/---

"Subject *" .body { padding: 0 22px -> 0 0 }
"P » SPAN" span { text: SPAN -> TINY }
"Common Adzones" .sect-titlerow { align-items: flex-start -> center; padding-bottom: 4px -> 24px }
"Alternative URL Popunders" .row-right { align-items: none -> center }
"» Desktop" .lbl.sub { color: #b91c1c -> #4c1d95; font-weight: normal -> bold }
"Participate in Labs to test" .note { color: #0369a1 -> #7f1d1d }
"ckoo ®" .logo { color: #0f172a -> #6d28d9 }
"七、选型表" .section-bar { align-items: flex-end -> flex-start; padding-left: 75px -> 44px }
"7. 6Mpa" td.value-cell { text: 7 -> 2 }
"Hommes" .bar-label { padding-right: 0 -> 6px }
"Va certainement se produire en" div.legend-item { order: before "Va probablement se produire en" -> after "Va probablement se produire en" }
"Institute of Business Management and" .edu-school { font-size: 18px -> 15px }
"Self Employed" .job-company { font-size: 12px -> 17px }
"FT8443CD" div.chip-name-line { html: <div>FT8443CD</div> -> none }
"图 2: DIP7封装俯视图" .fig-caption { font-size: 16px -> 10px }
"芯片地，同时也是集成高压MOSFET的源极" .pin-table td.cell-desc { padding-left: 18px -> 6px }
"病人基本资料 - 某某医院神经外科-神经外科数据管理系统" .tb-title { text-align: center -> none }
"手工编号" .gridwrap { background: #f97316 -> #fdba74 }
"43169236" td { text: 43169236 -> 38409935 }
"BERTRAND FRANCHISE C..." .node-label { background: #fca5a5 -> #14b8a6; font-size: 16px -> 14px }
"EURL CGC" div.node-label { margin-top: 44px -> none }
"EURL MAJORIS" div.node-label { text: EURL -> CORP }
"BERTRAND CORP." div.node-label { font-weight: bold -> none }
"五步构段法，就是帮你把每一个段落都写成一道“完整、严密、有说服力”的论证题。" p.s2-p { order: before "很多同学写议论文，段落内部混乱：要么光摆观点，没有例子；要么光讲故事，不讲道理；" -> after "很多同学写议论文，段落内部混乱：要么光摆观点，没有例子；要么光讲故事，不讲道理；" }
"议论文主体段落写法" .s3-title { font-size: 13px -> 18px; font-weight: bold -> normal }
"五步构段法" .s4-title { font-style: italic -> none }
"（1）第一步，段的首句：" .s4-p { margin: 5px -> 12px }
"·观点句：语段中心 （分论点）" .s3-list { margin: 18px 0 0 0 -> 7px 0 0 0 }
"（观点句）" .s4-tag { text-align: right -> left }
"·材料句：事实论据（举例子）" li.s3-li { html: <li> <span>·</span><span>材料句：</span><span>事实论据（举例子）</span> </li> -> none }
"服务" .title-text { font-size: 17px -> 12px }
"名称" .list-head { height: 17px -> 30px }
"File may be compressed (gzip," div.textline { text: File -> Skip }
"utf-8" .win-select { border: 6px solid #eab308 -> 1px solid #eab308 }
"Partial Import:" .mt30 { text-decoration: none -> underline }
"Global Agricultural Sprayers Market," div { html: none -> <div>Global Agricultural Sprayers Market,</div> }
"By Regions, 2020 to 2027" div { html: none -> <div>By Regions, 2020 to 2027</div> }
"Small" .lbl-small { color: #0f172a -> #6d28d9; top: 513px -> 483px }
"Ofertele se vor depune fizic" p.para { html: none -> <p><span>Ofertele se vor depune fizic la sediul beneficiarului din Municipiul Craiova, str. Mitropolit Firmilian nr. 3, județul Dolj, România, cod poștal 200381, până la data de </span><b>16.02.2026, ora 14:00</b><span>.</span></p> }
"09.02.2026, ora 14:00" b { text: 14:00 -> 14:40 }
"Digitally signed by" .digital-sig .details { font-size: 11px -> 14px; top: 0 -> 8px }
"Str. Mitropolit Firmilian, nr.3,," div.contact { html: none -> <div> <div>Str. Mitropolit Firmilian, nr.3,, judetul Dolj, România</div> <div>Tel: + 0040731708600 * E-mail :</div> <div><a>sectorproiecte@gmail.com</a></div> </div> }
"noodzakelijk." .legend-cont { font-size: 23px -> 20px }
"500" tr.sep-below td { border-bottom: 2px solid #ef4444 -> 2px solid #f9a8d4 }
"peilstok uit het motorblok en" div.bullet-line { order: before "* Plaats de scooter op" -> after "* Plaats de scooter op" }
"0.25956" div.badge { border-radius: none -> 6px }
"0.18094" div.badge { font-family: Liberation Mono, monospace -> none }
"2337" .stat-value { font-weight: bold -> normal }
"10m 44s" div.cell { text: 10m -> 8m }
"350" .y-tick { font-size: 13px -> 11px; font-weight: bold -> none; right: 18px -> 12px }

\---

# Task prompt
Retype word for word everything in the listing above from the line that holds "font-size: 23px ->" down to the line that holds "uit het motorblok". Keep both end lines and leave out the rest.

# Written solution
"noodzakelijk." .legend-cont { font-size: 23px -> 20px }
"500" tr.sep-below td { border-bottom: 2px solid #ef4444 -> 2px solid #f9a8d4 }
"peilstok uit het motorblok en" div.bullet-line { order: before "* Plaats de scooter op" -> after "* Plaats de scooter op" }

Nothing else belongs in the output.